DATASET EXCERPTS -
• • • •
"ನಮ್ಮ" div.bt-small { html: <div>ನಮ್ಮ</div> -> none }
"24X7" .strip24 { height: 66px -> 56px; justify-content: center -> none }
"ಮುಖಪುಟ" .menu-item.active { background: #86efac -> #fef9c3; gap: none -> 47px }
• • • •
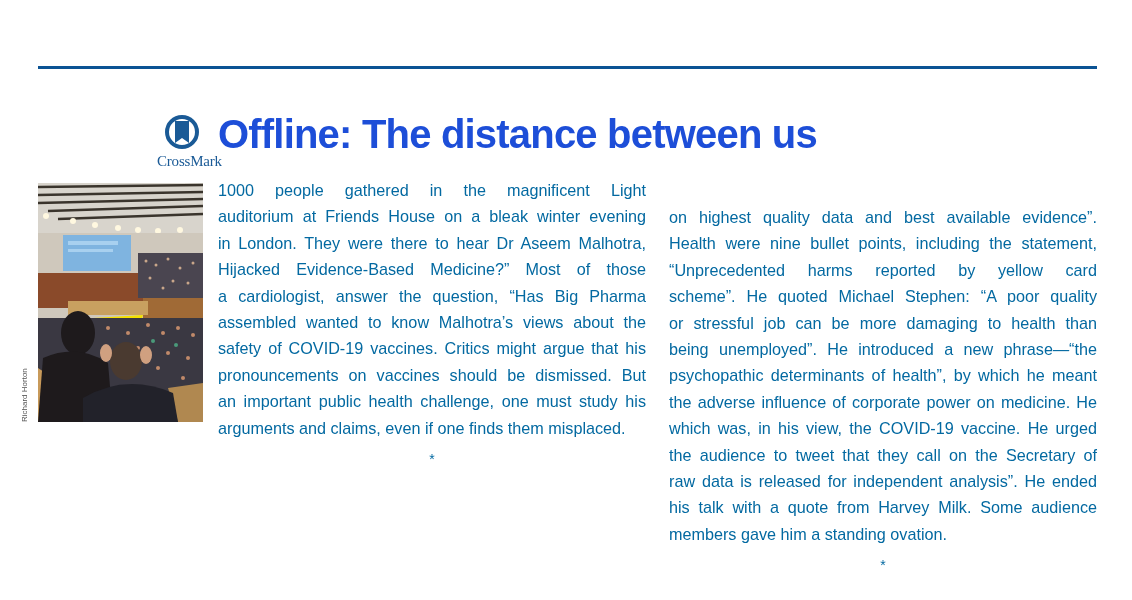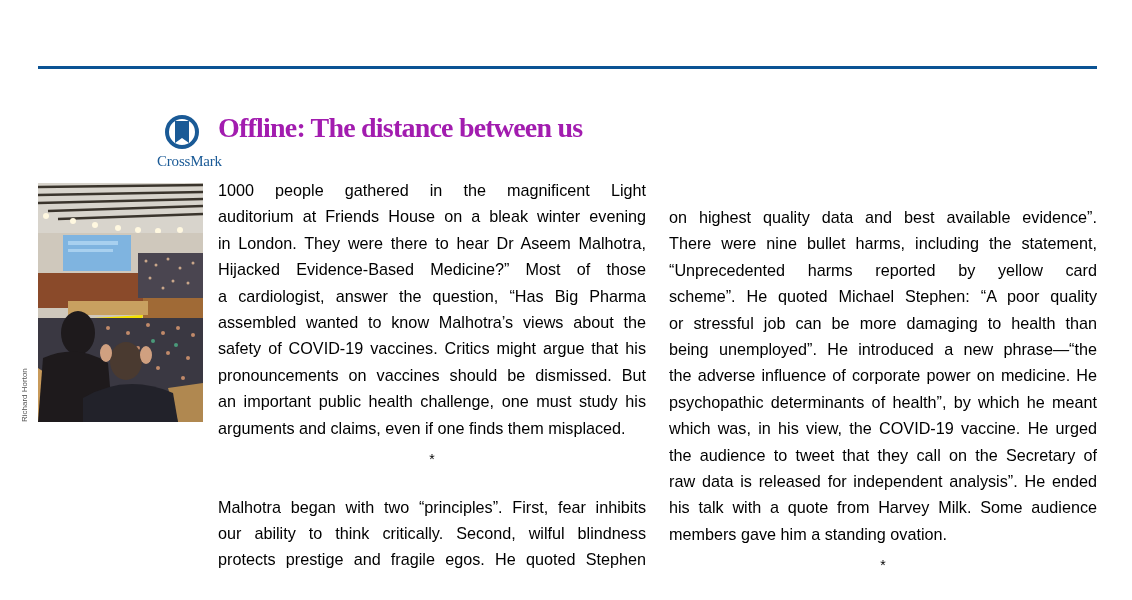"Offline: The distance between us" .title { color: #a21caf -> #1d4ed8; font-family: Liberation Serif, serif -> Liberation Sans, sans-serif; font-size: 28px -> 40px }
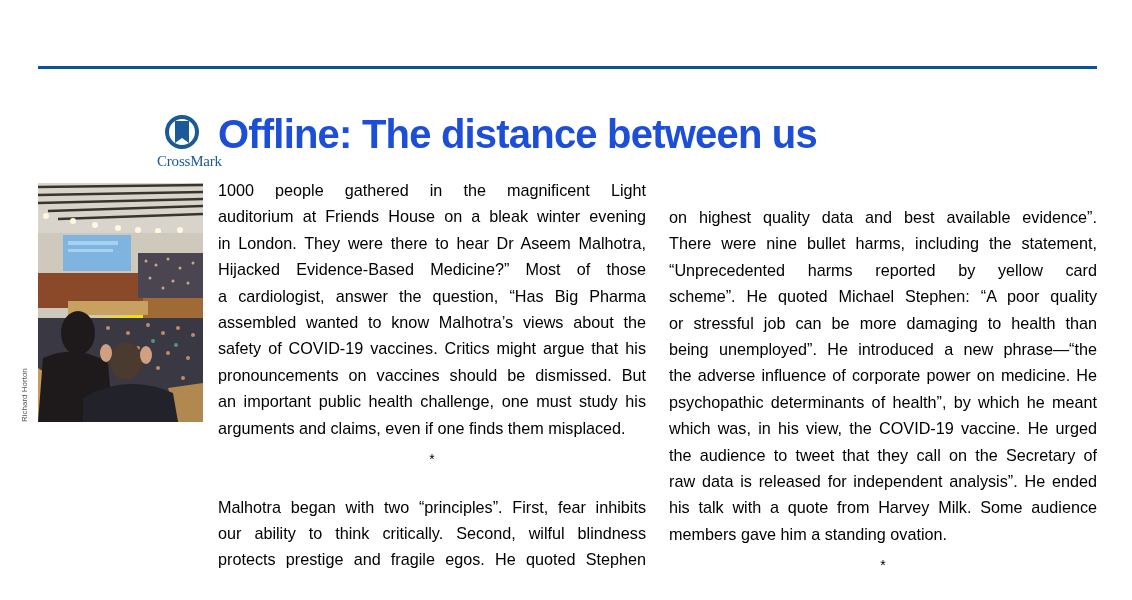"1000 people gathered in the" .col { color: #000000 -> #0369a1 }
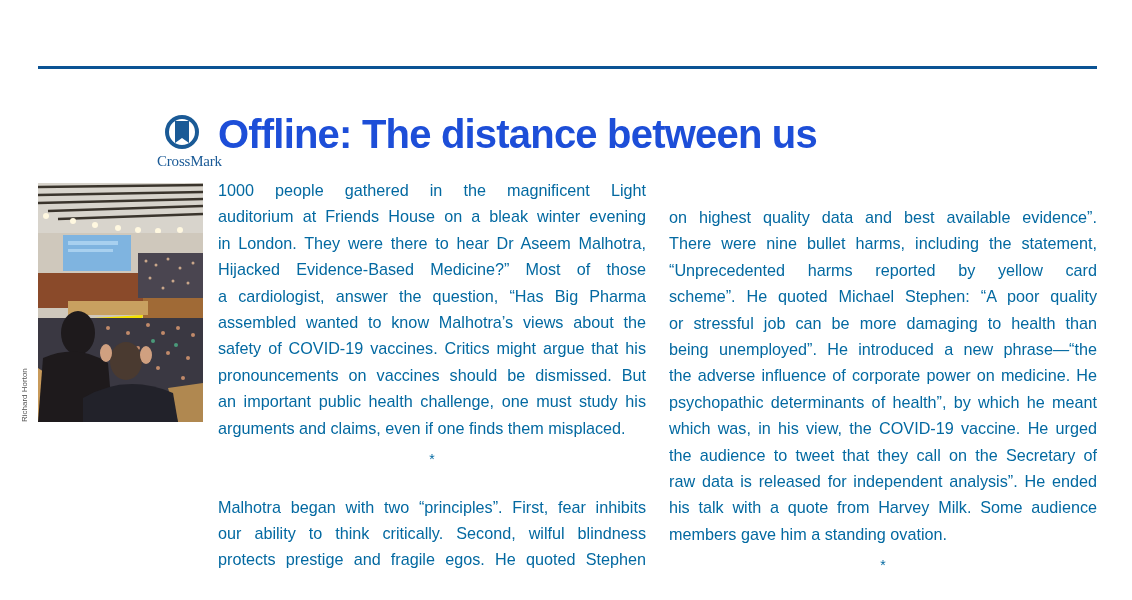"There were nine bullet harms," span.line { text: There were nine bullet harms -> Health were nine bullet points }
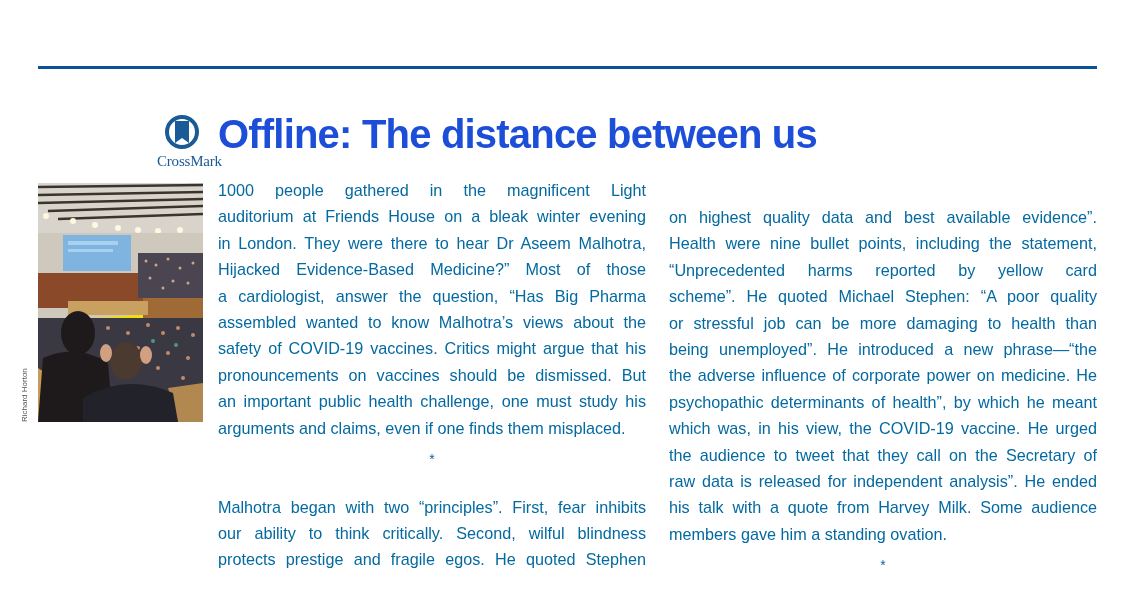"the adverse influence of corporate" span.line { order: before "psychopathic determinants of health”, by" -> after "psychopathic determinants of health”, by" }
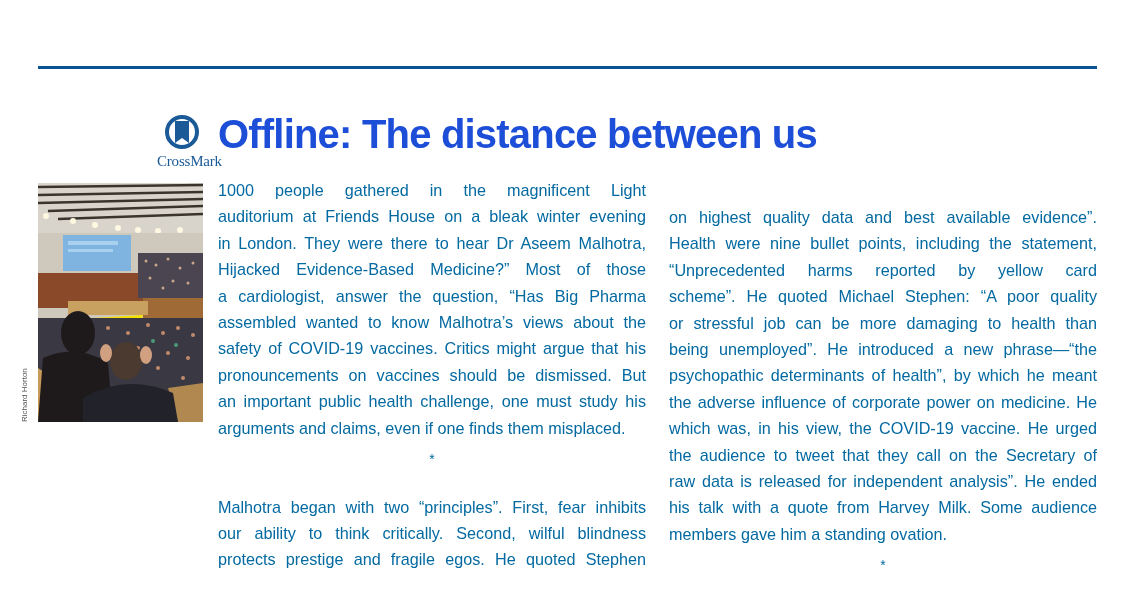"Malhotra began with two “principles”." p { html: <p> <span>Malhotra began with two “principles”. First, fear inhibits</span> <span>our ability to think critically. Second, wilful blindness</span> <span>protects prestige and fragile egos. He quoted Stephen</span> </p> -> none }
• • • •
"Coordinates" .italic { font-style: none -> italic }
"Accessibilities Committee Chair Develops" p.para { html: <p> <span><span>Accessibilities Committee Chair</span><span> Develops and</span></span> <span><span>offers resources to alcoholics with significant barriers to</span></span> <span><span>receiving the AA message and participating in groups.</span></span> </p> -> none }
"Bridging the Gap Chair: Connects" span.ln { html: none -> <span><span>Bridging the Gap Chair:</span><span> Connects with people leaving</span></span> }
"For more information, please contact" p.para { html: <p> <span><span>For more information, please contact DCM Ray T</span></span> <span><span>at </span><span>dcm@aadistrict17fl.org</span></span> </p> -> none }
• • • •
WORK REQUIRED -
Exercise for the records above: copy only the lines from the one with "The distance between" to the one with "text: There were", both ends kept, and drop the pictures.

RESPONSE AREA -
"Offline: The distance between us" .title { color: #a21caf -> #1d4ed8; font-family: Liberation Serif, serif -> Liberation Sans, sans-serif; font-size: 28px -> 40px }
"1000 people gathered in the" .col { color: #000000 -> #0369a1 }
"There were nine bullet harms," span.line { text: There were nine bullet harms -> Health were nine bullet points }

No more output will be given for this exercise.